In 1863, the Metropolitan Railway, the world's first underground railway, opened in London between Paddington and Farringdon, connecting the Great Western Railway's relatively remote terminus at Paddington with Euston and King's Cross stations and the City, London's financial district. In the same year, a select committee report recommended an "inner circle" of railway lines connecting the London termini that had been built or were under construction. In the next year, the Metropolitan District Railway (commonly known as the District Railway) was formed to build and operate a railway from South Kensington to Tower Hill. The Metropolitan western extension from a new station at Paddington to South Kensington opened in 1868. By May 1870, the District Railway had opened its line from West Brompton to Blackfriars via Gloucester Road and South Kensington, services being operated at first by the Metropolitan. In 1871, the District had built a terminus at Mansion House, and on 18 November 1876 the Metropolitan opened its terminus at Aldgate. Because of the conflict between the two companies, it took an act of Parliament, the Metropolitan and District Railways (City Lines and Extensions) Act 1879 (42 & 43 Vict. c. cci) before further work was done on the inner circle. In 1882, the Metropolitan extended its line from Aldgate to a temporary station at Tower Hill and the District completed its line to Whitechapel.
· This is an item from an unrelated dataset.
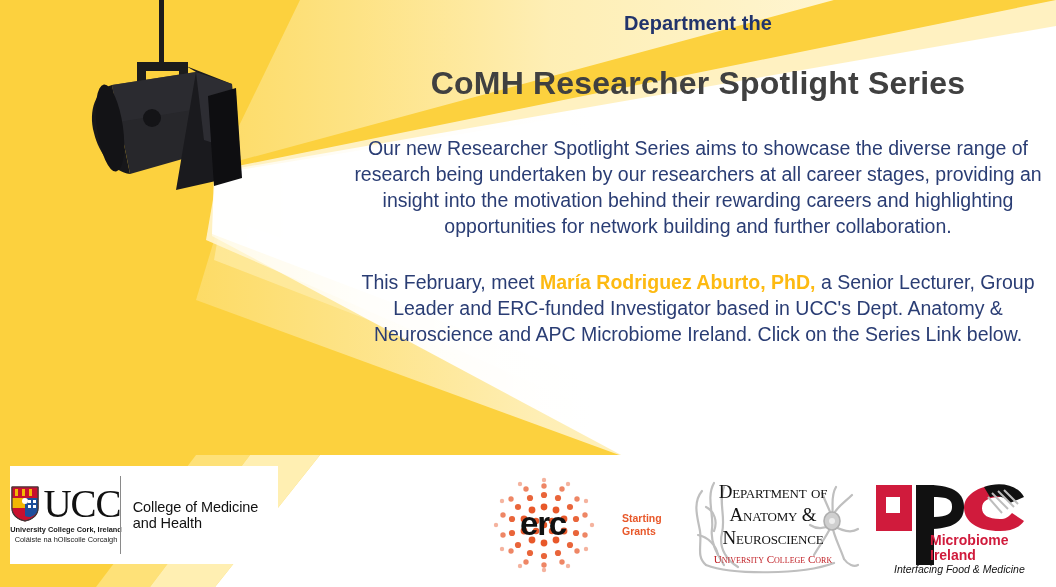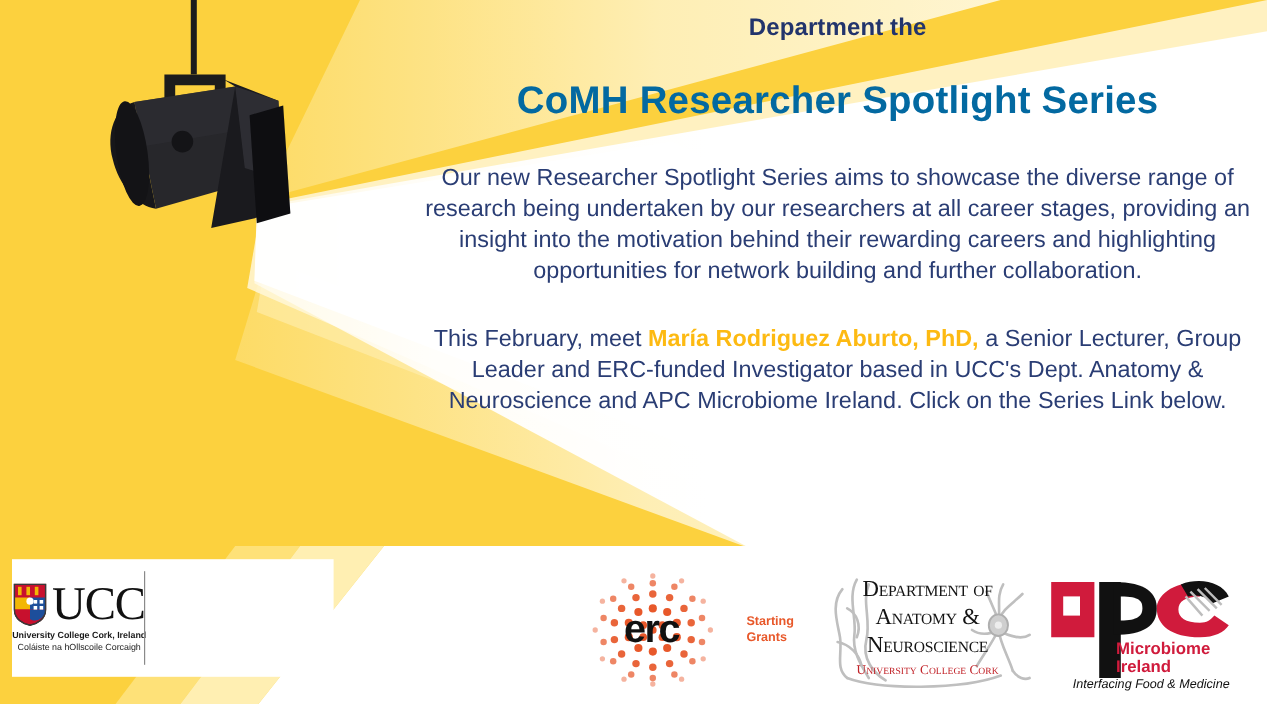"CoMH Researcher Spotlight Series" .headline { color: #0369a1 -> #404040 }
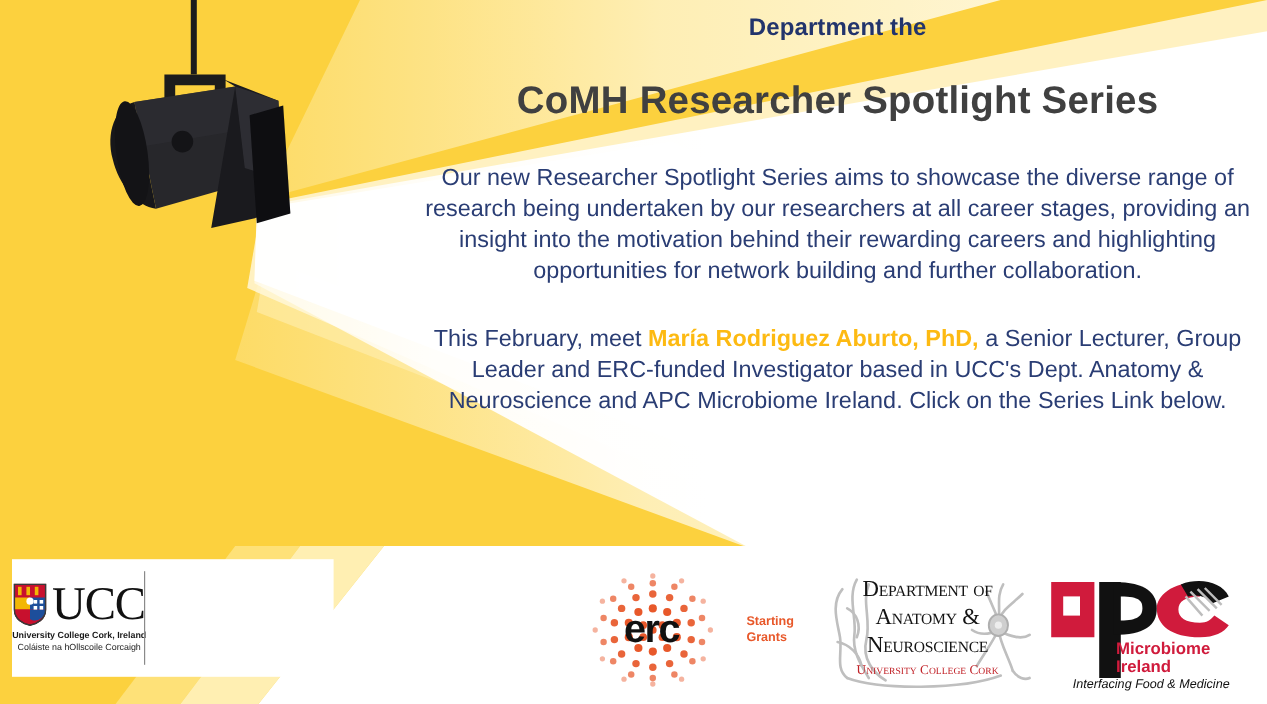"College of Medicine and Health" div.ucc-title { html: none -> <div>College of Medicine and Health</div> }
On 6 October 1884, the temporary station was replaced with a joint station and the inner circle was complete. The Metropolitan provided the clockwise, or "outer rail", trains; the District the "inner rail", or anti-clockwise. Many breakdowns occurred, due to the unbalanced wear-and-tear inflicted upon the train and carriages caused by travelling in a single circular direction. Equally, services were further disrupted due to petty squabbles between the two rivals including an incident whereby the Metropolitan Railway forcibly removed (using three trains) the District Railway's parked carriages which had been chained to the track.

===Other circle routes===
As well as the inner circle, other routes circumnavigated London, although these were not complete loops. From 1872, the L&NWR began an "outer circle" service from Broad Street to Mansion House via Willesden Junction and Earl's Court, diverting an earlier service that had run to Victoria; and the GWR began a "middle circle" service from Moorgate to Mansion House via Latimer Road and Earl's Court. Both of these routes were cut back to Earl's Court: the "middle circle" in 1900 and the "outer circle" in 1909. The GWR service survived as a shuttle service from the Hammersmith & City line to Addison Road, now Kensington (Olympia), until 1940.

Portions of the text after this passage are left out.